HOW TO COMPLETE THIS TASK
Return only that part of the material below which starts with the line containing "a powerful tool" and goes on through the line containing "save and clear.", restated exactly.

[Opening PROVIDED MATERIAL section]

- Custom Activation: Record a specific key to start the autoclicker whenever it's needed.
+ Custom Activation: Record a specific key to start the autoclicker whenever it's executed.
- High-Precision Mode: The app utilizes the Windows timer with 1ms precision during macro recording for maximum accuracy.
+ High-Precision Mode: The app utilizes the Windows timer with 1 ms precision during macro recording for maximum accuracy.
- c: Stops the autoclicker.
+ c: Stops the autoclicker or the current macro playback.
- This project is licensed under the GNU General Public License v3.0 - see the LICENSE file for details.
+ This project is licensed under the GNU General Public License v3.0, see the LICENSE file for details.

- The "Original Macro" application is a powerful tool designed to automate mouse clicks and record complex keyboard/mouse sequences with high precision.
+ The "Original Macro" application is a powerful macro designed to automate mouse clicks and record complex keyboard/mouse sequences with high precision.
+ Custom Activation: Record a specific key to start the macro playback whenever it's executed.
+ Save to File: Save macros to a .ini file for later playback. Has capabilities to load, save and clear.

[Closing PROVIDED MATERIAL section]
[Opening PROVIDED MATERIAL section]

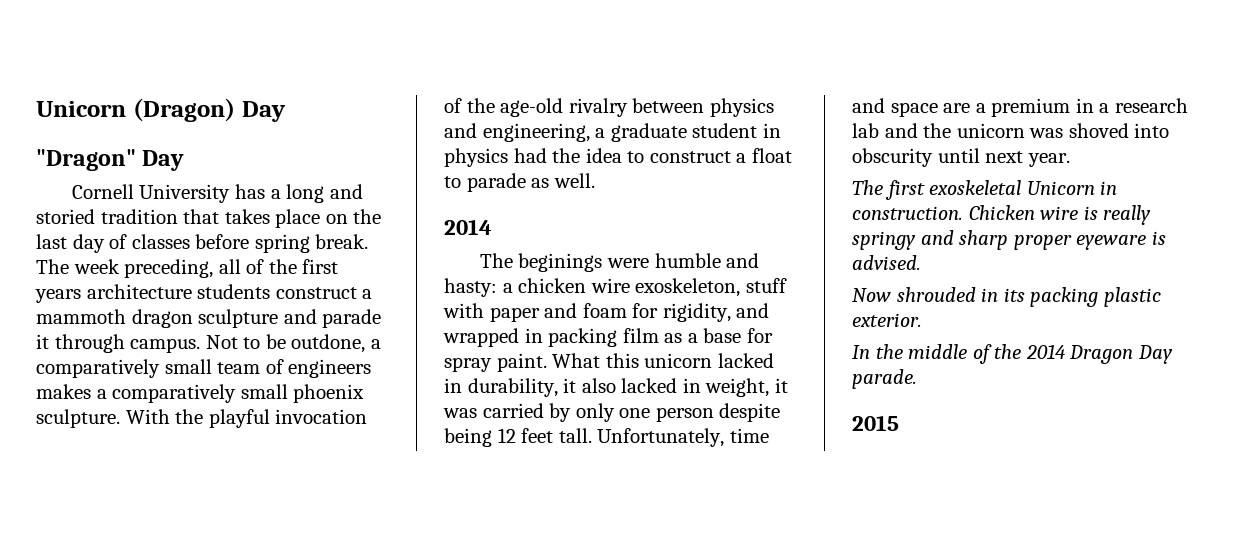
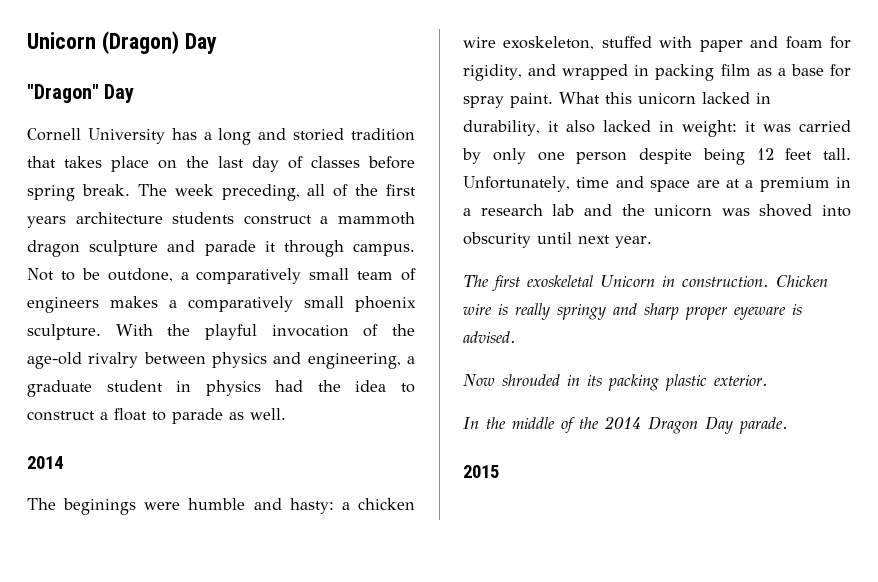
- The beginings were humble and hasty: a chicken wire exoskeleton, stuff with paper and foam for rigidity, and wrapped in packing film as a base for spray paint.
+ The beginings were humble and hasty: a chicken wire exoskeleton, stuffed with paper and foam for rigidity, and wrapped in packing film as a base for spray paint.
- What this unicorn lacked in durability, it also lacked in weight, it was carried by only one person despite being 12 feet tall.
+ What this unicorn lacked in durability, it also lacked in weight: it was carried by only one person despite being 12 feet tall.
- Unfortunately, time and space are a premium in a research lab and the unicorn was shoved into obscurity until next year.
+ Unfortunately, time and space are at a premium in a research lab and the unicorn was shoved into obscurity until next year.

[Closing PROVIDED MATERIAL section]

WRITTEN RESPONSE
- The "Original Macro" application is a powerful tool designed to automate mouse clicks and record complex keyboard/mouse sequences with high precision.
+ The "Original Macro" application is a powerful macro designed to automate mouse clicks and record complex keyboard/mouse sequences with high precision.
+ Custom Activation: Record a specific key to start the macro playback whenever it's executed.
+ Save to File: Save macros to a .ini file for later playback. Has capabilities to load, save and clear.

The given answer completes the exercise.